Je passe une nouvelle nuit dans un gite d’étape « écologique » : écologique ou pas, ce mot magique
fleurit sur un grand nombre de gites pour attirer l’Européen, et ça fonctionne ! L’accueil est comme
d’habitude formidable, cependant au petit déjeuner, je bois avec une confiance bien malvenue le
verre d’eau servi au petit déjeuner. Ne jamais boire l’eau non embouteillée, c’est bien connu, je le
sais, seuls les voyageurs pas très malins qui ont la prétention de pouvoir vivre local l’oublient… et je
l’ai donc bue ! Assez curieusement, malgré les spasmes à l’estomac continus et une fatigue
grandissante, je réussis à atteindre Meknès après un parcours de 180 km traversant les forêts de
cèdres de la très chic station d’Ifrane. Les maisons ici sont construites avec ce bois, l’artisanat
traditionnel nourrit une partie de la population. Une fois arrivé à l’hôtel, relâché, je passerai une nuit
de « purification interne » et la journée suivante au lit sans rien pouvoir avaler. Le cadre magnifique
d’un ryad dans une des villes impériales donne à cet arrêt forcé un cadre splendide pour les yeux et
ouvrent les portes du voyage dans le temps. Toute la journée sur le vélo, la tête a fait front et s’est
montrée plus forte que le ventre en stoppant toute forme de défaillance afin de finir la journée. Le
corps humain me fascinera toujours !


A Meknès, je recommande vivement aux cyclistes, aux jambes lourdes comme les miennes et à tous
les autres, un passage chez Biotaj en bas du marché, dans la médina. Bien plus agréable et réparateur
que le passage dans un hammam local (où j’ai du faire arrêter le massage de peur des blessures).

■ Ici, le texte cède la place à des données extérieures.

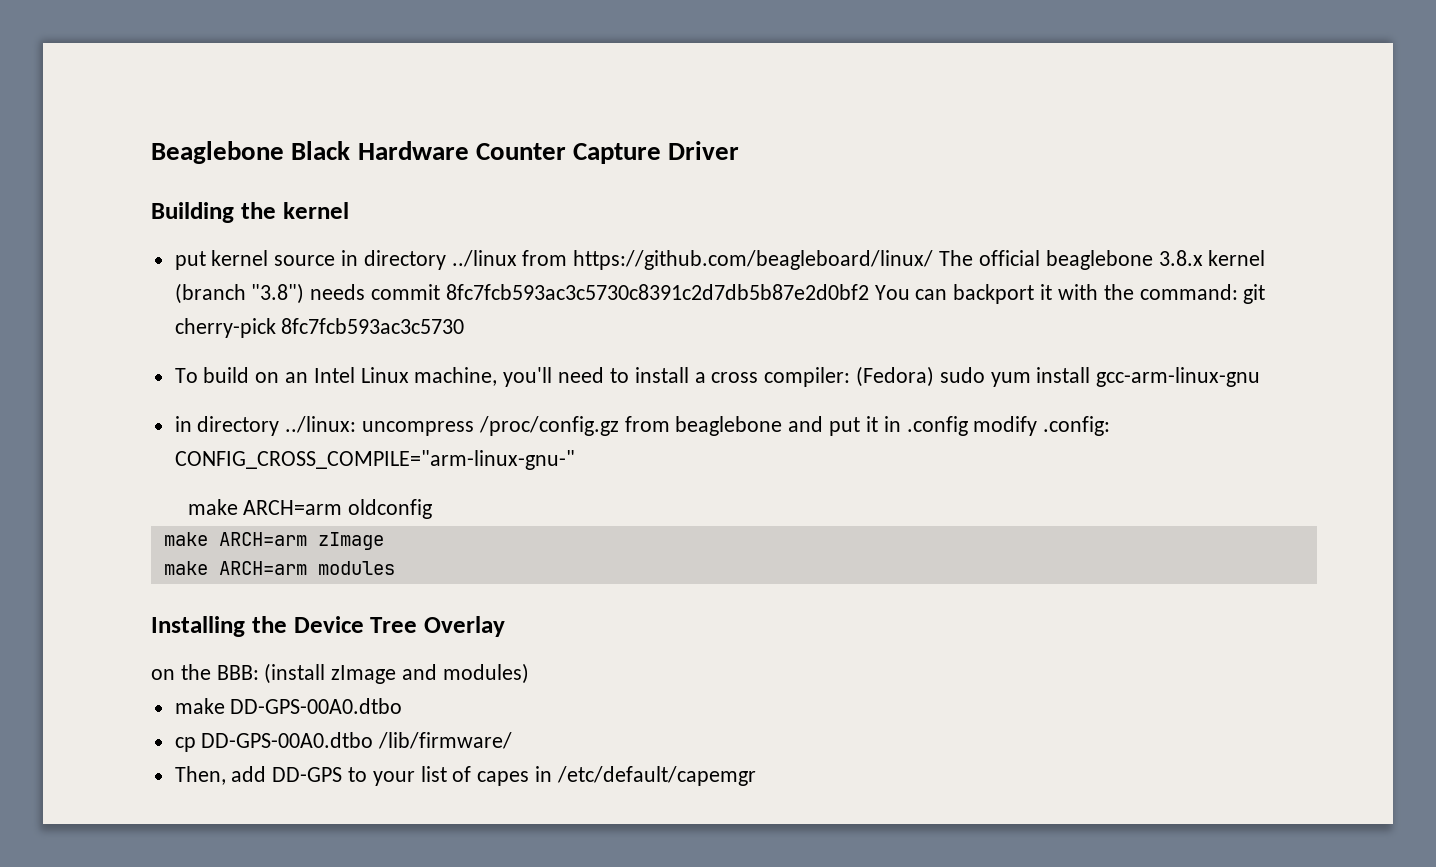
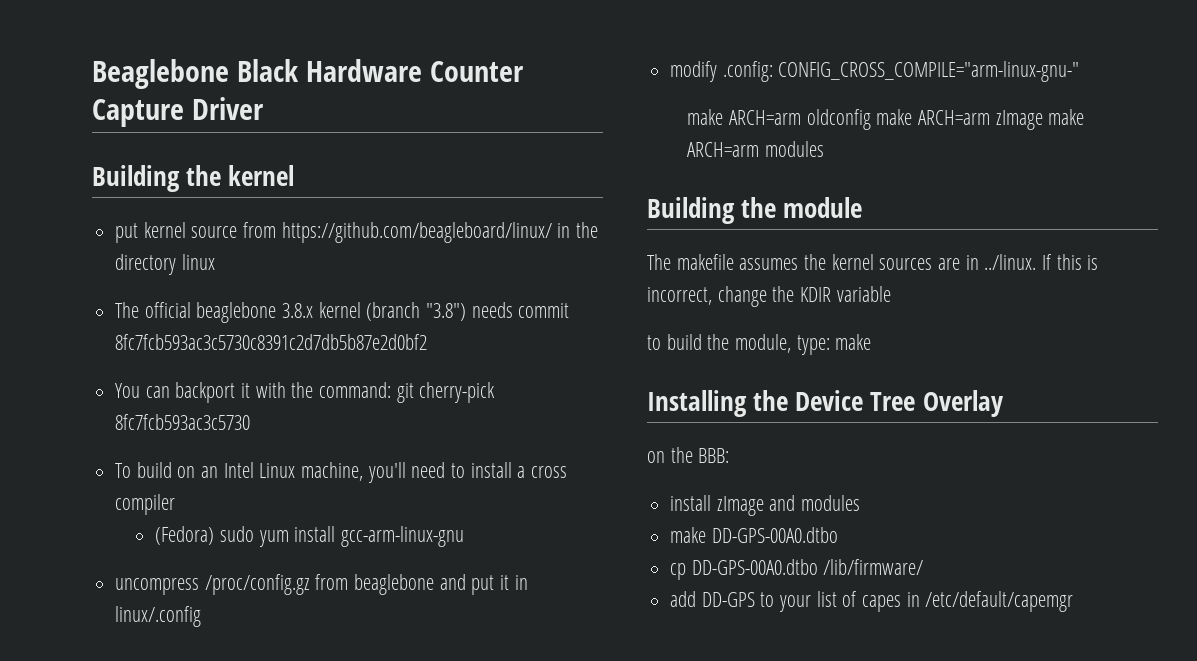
- put kernel source in directory ../linux from https://github.com/beagleboard/linux/ The official beaglebone 3.8.x kernel (branch "3.8") needs commit 8fc7fcb593ac3c5730c8391c2d7db5b87e2d0bf2 You can backport it with the command: git cherry-pick 8fc7fcb593ac3c5730
+ put kernel source from https://github.com/beagleboard/linux/ in the directory linux
+ The official beaglebone 3.8.x kernel (branch "3.8") needs commit 8fc7fcb593ac3c5730c8391c2d7db5b87e2d0bf2
+ You can backport it with the command: git cherry-pick 8fc7fcb593ac3c5730
- To build on an Intel Linux machine, you'll need to install a cross compiler: (Fedora) sudo yum install gcc-arm-linux-gnu
+ To build on an Intel Linux machine, you'll need to install a cross compiler
+ (Fedora) sudo yum install gcc-arm-linux-gnu
- in directory ../linux: uncompress /proc/config.gz from beaglebone and put it in .config modify .config: CONFIG_CROSS_COMPILE="arm-linux-gnu-"
+ uncompress /proc/config.gz from beaglebone and put it in linux/.config
+ modify .config: CONFIG_CROSS_COMPILE="arm-linux-gnu-"
- make ARCH=arm oldconfig
- make ARCH=arm zImage
- make ARCH=arm modules
+ make ARCH=arm oldconfig make ARCH=arm zImage make ARCH=arm modules
+ Building the module
+ The makefile assumes the kernel sources are in ../linux. If this is incorrect, change the KDIR variable
+ to build the module, type: make
- on the BBB: (install zImage and modules)
+ on the BBB:
+ install zImage and modules
- Then, add DD-GPS to your list of capes in /etc/default/capemgr
+ add DD-GPS to your list of capes in /etc/default/capemgr

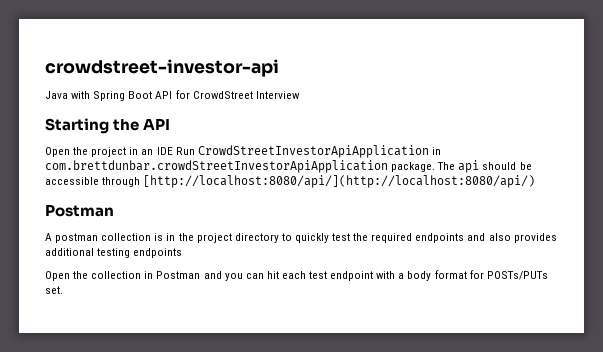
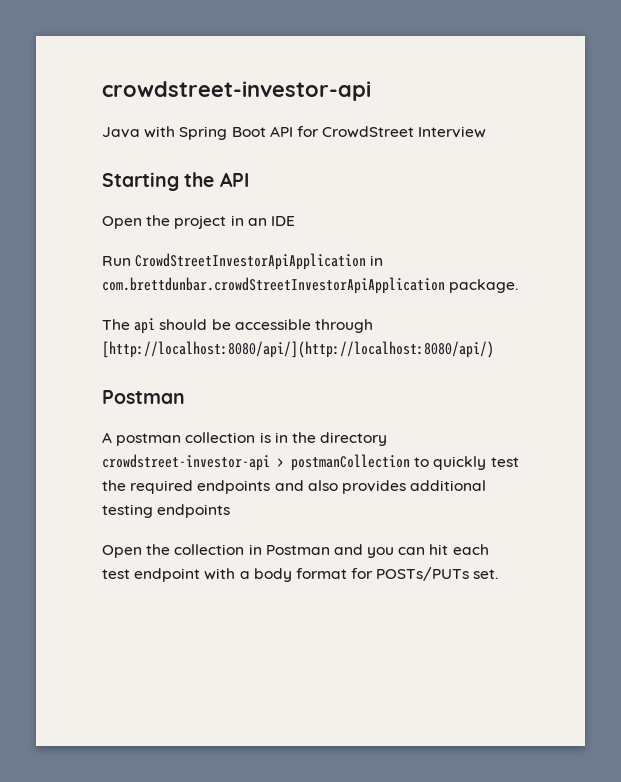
- Open the project in an IDE Run CrowdStreetInvestorApiApplication in com.brettdunbar.crowdStreetInvestorApiApplication package. The api should be accessible through [http://localhost:8080/api/](http://localhost:8080/api/)
+ Open the project in an IDE
+ Run CrowdStreetInvestorApiApplication in com.brettdunbar.crowdStreetInvestorApiApplication package.
+ The api should be accessible through [http://localhost:8080/api/](http://localhost:8080/api/)
- A postman collection is in the project directory to quickly test the required endpoints and also provides additional testing endpoints
+ A postman collection is in the directory crowdstreet-investor-api > postmanCollection to quickly test the required endpoints and also provides additional testing endpoints

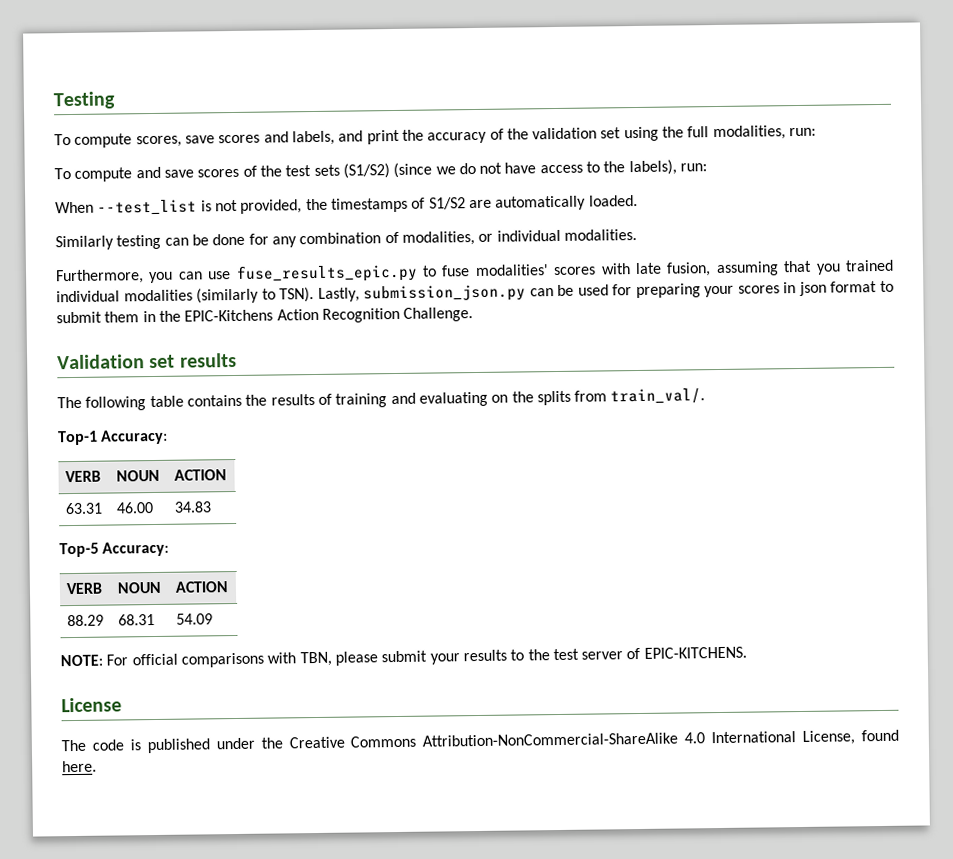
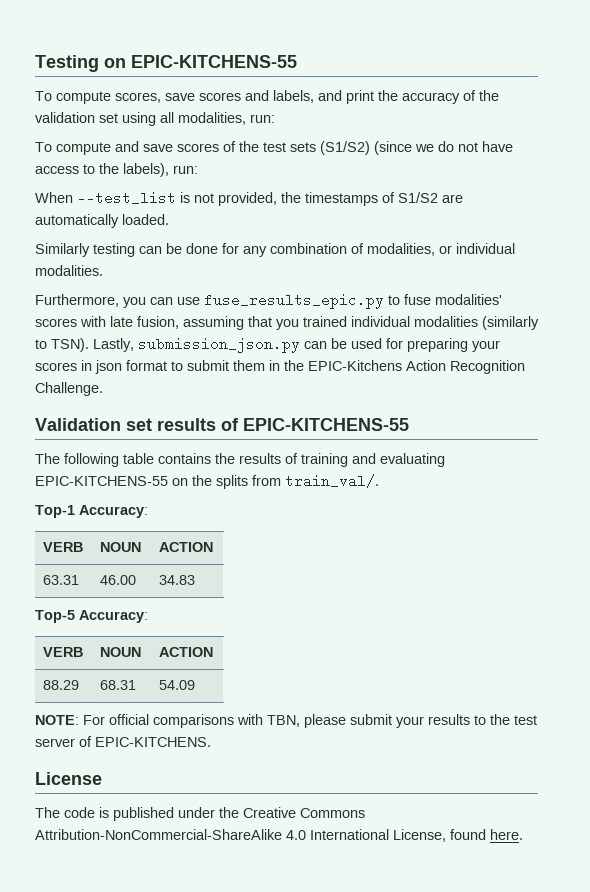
- Testing
+ Testing on EPIC-KITCHENS-55
- To compute scores, save scores and labels, and print the accuracy of the validation set using the full modalities, run:
+ To compute scores, save scores and labels, and print the accuracy of the validation set using all modalities, run:
- Validation set results
+ Validation set results of EPIC-KITCHENS-55
- The following table contains the results of training and evaluating on the splits from train_val/.
+ The following table contains the results of training and evaluating EPIC-KITCHENS-55 on the splits from train_val/.

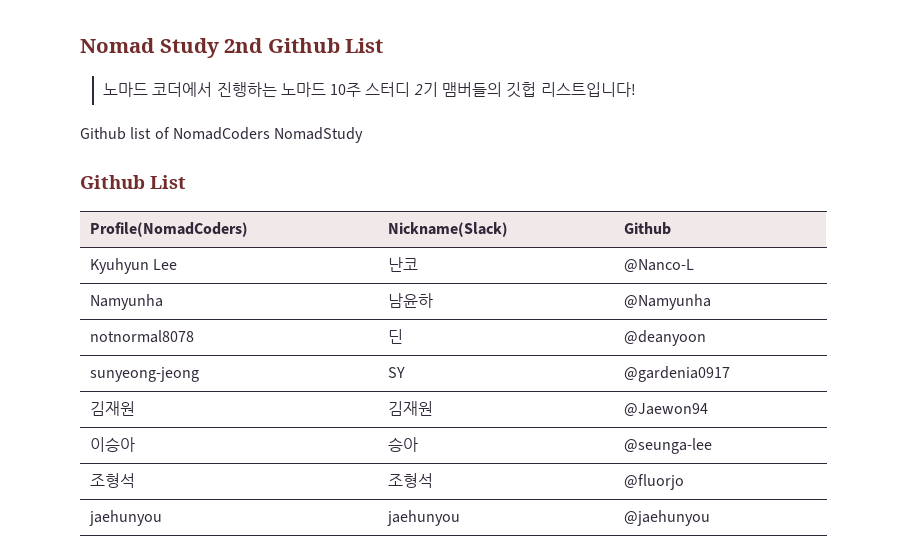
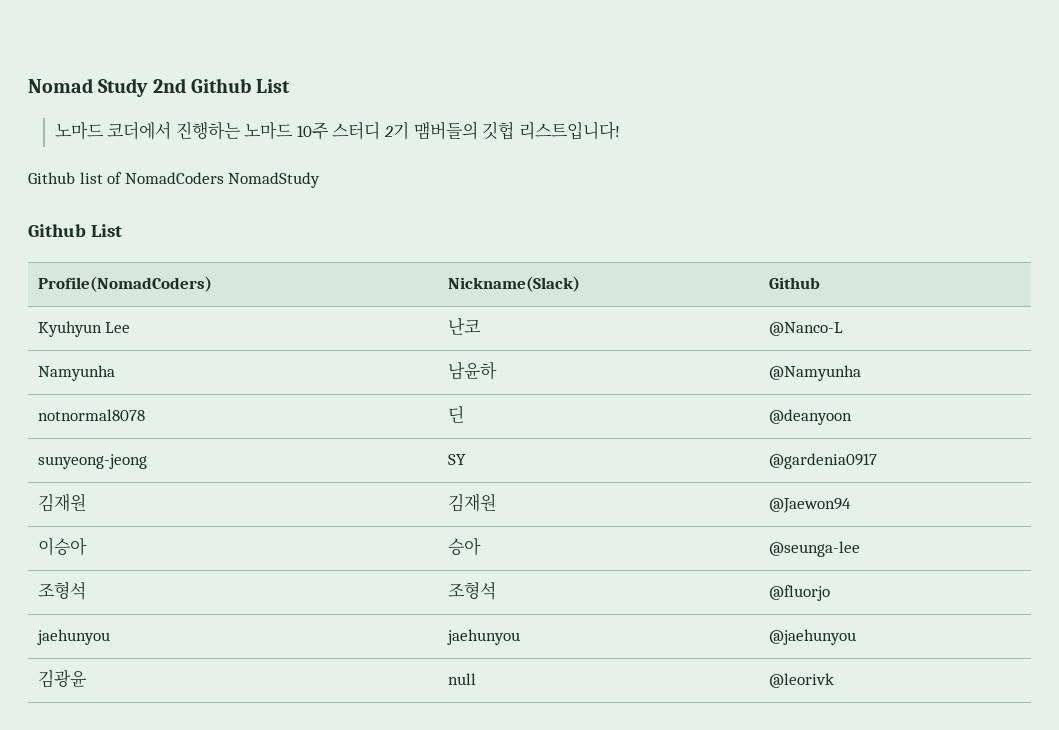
+ 김광윤 | null | @leorivk

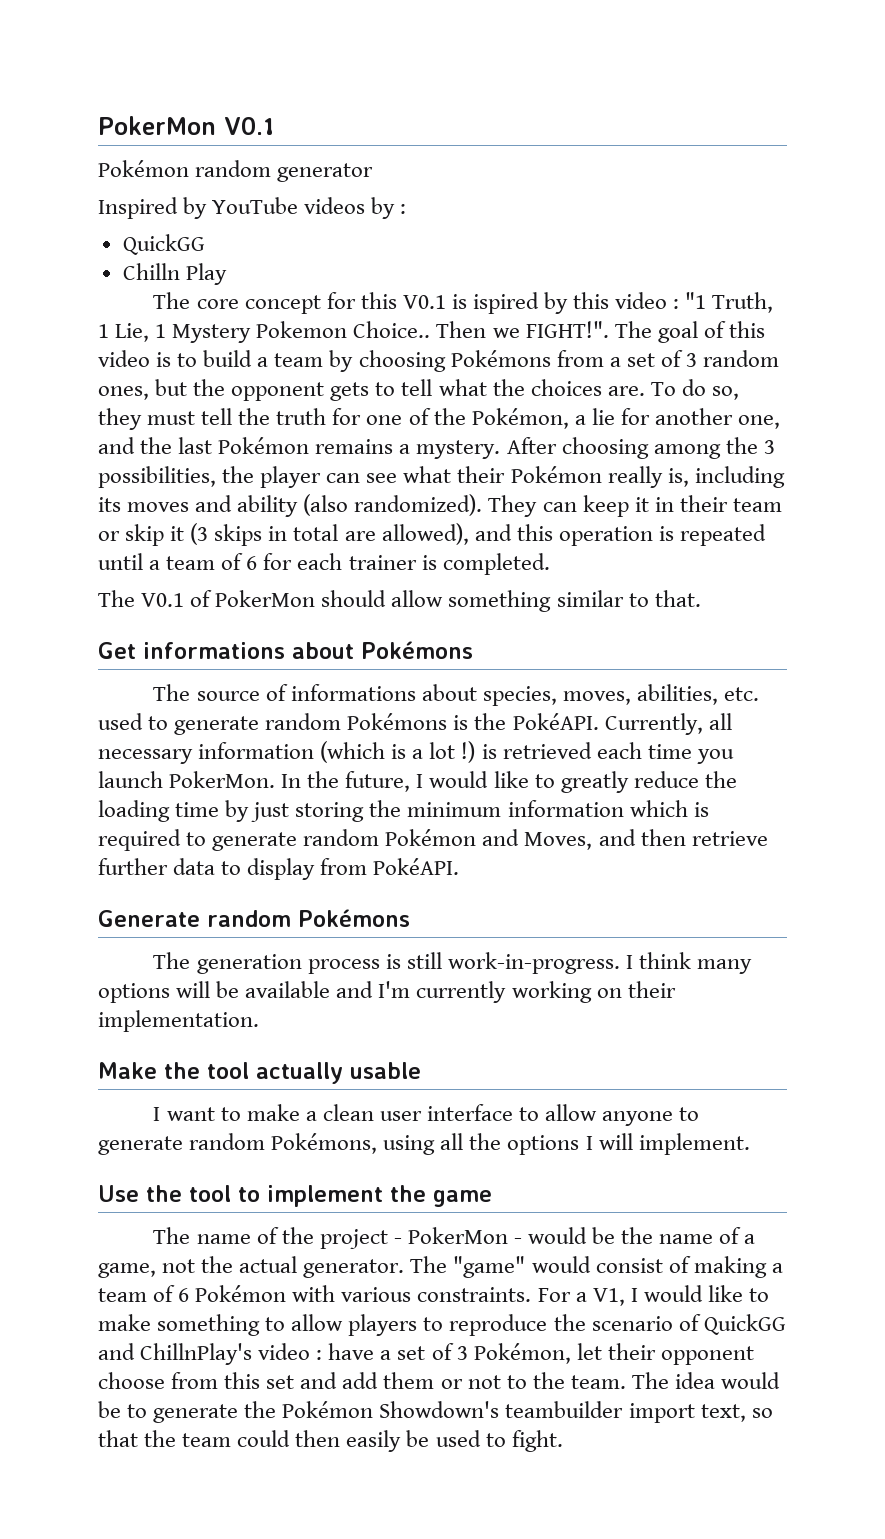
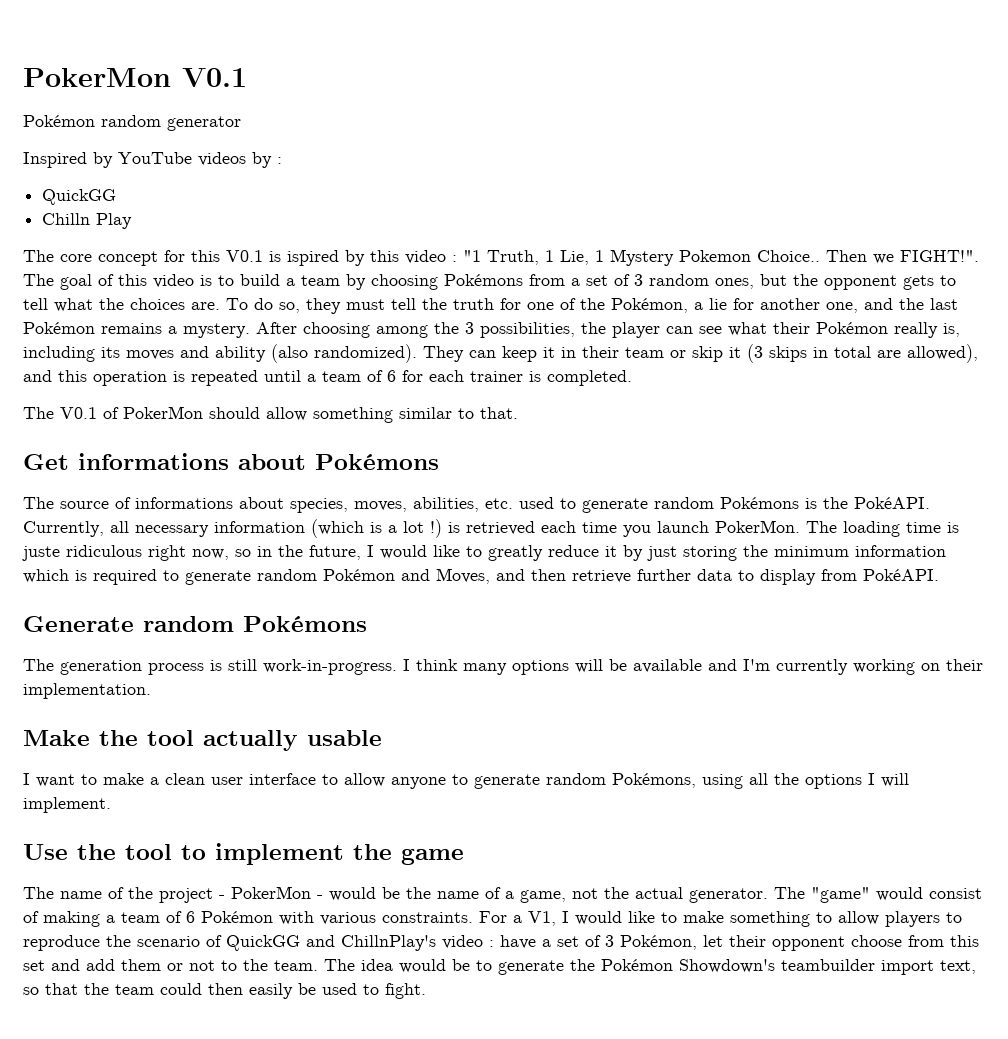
- In the future, I would like to greatly reduce the loading time by just storing the minimum information which is required to generate random Pokémon and Moves, and then retrieve further data to display from PokéAPI.
+ The loading time is juste ridiculous right now, so in the future, I would like to greatly reduce it by just storing the minimum information which is required to generate random Pokémon and Moves, and then retrieve further data to display from PokéAPI.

Après une pause récupération et visite de Meknès plus longue que prévue, je termine mon itinéraire
par les 60 km qui séparent les deux villes impériales avec pour principal objectif de ne pas me faire découper en deux par les voitures. On m’avait dit au Maroc, « attention, les automobilistes ne te
calculent pas. » C’est faux. Je corrigerai cette formule, la règle serait plutôt « ils te calculent au plus
juste, l’objectif est de réussir à doubler sans toucher ! A bon entendeur…
Je recommanderai cet itinéraire à ceux qui veulent explorer le nord ou qui cherchent une jonction
entre Tanger et Marrakech pour rejoindre la partie sud de la Route des Caravanes. La période d’avril
est idéale même si cette année, le Ramadan fut davantage pour moi un challenge à contourner. La
vie des villages arrêtée jusqu’en fin d’après midi m’a contraint à porter eau et nourriture même si, au
final, j’aurais pu me ravitailler aux sources croisées sur la route. Pendant tout mon itinéraire, j’ai eu
une couverture téléphonique, ce à quoi je ne m’attendais pas, et qu’on ne trouve d’ailleurs toujours
pas en France ou en Espagne. Une carte SIM locale est utile, elle s’achète à l’aéroport, 100 dirhams
pour 10 go.


Au final, ce biketrip rapidement préparé sera réussi en parcourant l’itinéraire prévu. Passé à l’ère de
Ryanair et de Booking, le Maroc a bien changé avec dans les villes un accueil qui répond aux attentes
des touristes, et un arrière pays qui ne suit pas le développement croissant des villes. Les R4, R5, R9,
R12 laissent peu à peu la place à la Logan fabriquée à Tanger, en revanche la vie rurale et l’accueil
généreux des marocains restent inchangés.